▶ [Work task]:
Filter the data below, keeping only lines that contain "geometry".

▶ [Given data]:

========================

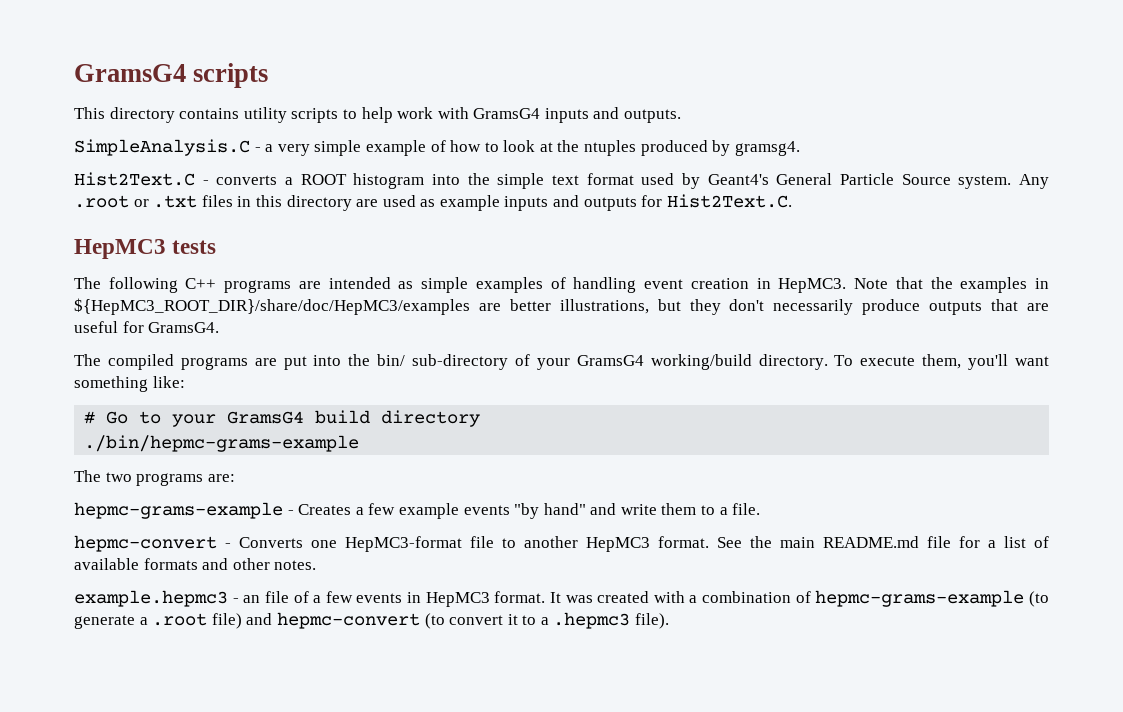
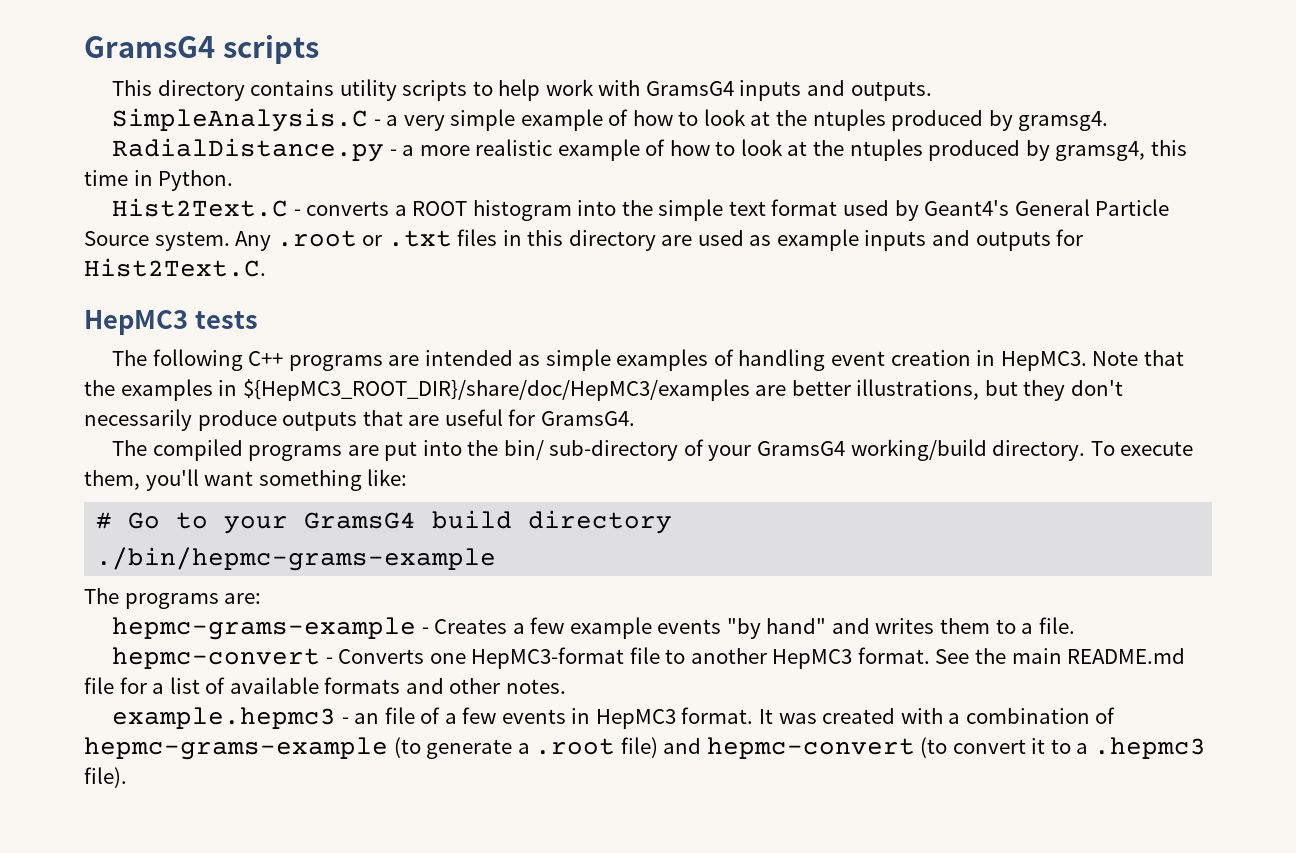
(800, 148) none -> [112,138,1187,162] [84,170,234,191] // RadialDistance.py - a more realistic example of how to look at the ntuples produced by gramsg4, this time in Python.
[105,472,132,482] two -> (119, 596) none
[620,504,657,515] write -> [875,618,935,634] writes

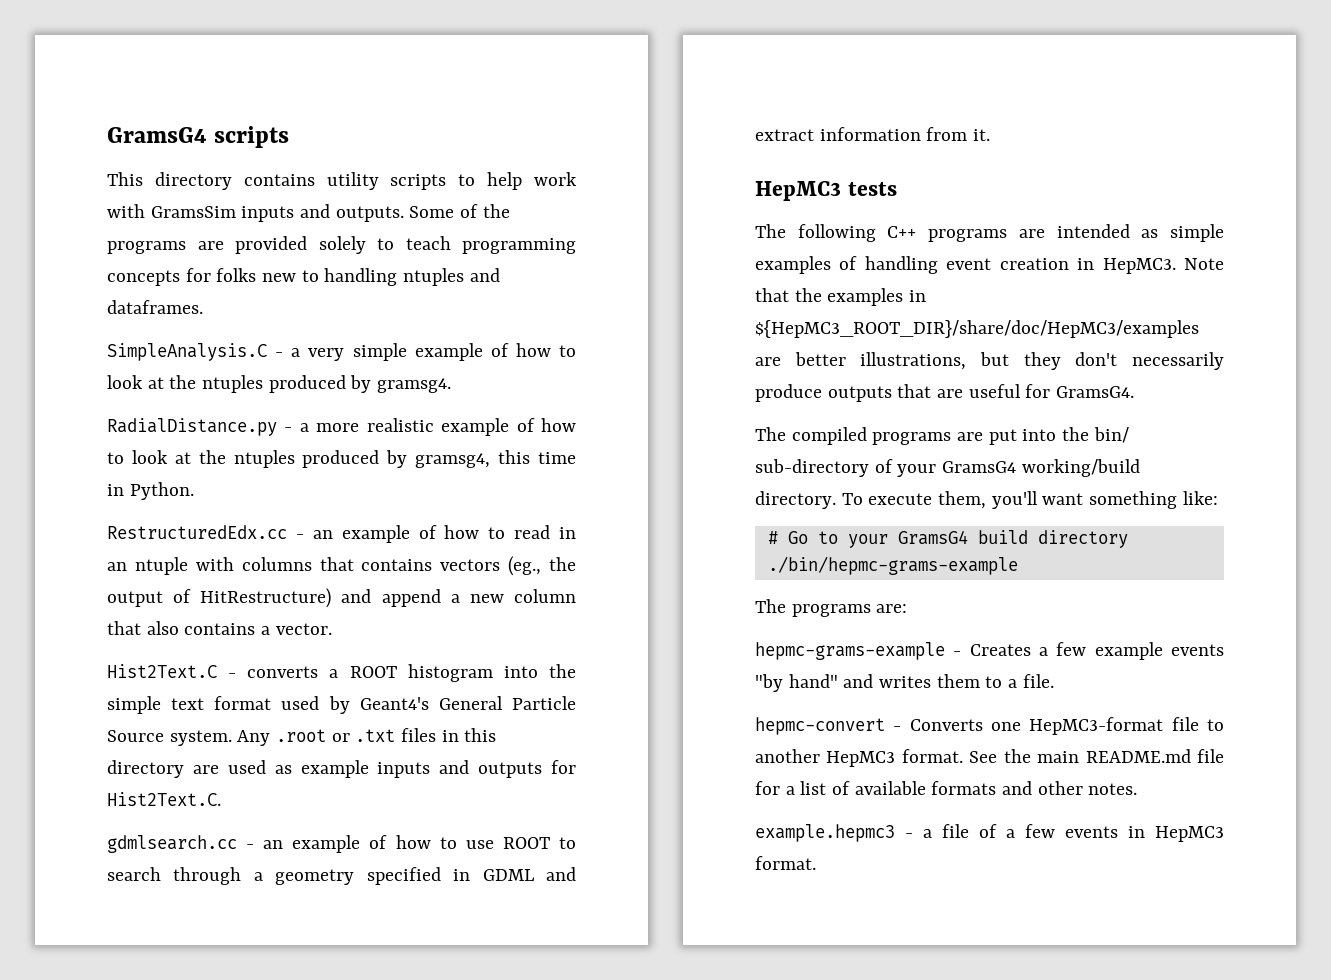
[645,81,734,96] GramsG4 -> [150,206,236,218] GramsSim
(932, 91) none -> [409,204,510,218] [107,236,576,254] [107,268,500,286] [107,300,203,314] Some of the programs are provided solely to teach programming concepts for folks new to handling ntuples and dataframes.
(234, 180) none -> [107,525,576,543] [107,556,576,576] [107,588,577,608] [107,621,332,635] // RestructuredEdx.cc - an example of how to read in an ntuple with columns that contains vectors (eg., the output of HitRestructure) and append a new column that also contains a vector.
(266, 267) none -> [107,835,576,853] [107,867,576,885] [755,127,991,141] // gdmlsearch.cc - an example of how to use ROOT to search through a geometry specified in GDML and extract information from it.
[354,713,380,724] an -> [923,829,932,838] a
[758,707,1116,724] [84,737,1206,760] [84,767,127,788] It was created with a combination of hepmc-grams-example (to generate a .root file) and hepmc-convert (to convert it to a .hepmc3 file). -> (816, 863) none

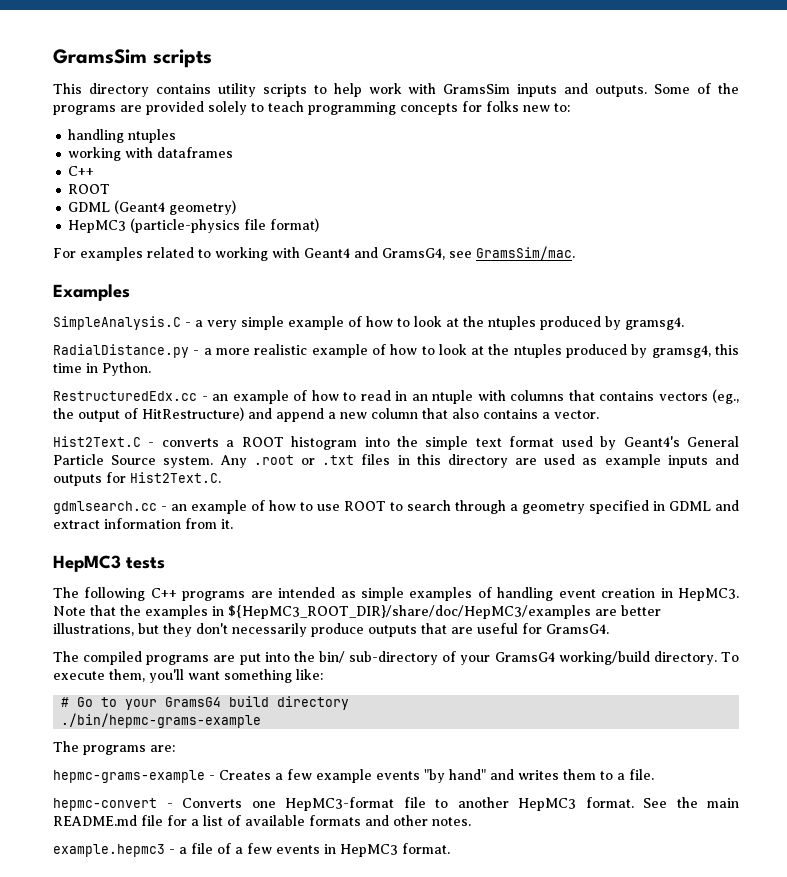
[107,127,207,143] GramsG4 -> [53,49,147,64] GramsSim
[301,270,319,282] to -> [554,103,570,112] to: //
[469,268,500,282] [107,300,203,314] and dataframes. -> [68,147,234,161] [68,166,95,176] [68,184,111,194] [68,200,237,215] [68,218,320,233] [53,246,575,261] [53,284,130,301] // working with dataframes // C++ // ROOT // GDML (Geant4 geometry) // HepMC3 (particle-physics file format) // For examples related to working with Geant4 and GramsG4, see GramsSim/mac. // Examples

========================

▶ [Response]:
(266, 267) none -> [107,835,576,853] [107,867,576,885] [755,127,991,141] // gdmlsearch.cc - an example of how to use ROOT to search through a geometry specified in GDML and extract information from it.
[469,268,500,282] [107,300,203,314] and dataframes. -> [68,147,234,161] [68,166,95,176] [68,184,111,194] [68,200,237,215] [68,218,320,233] [53,246,575,261] [53,284,130,301] // working with dataframes // C++ // ROOT // GDML (Geant4 geometry) // HepMC3 (particle-physics file format) // For examples related to working with Geant4 and GramsG4, see GramsSim/mac. // Examples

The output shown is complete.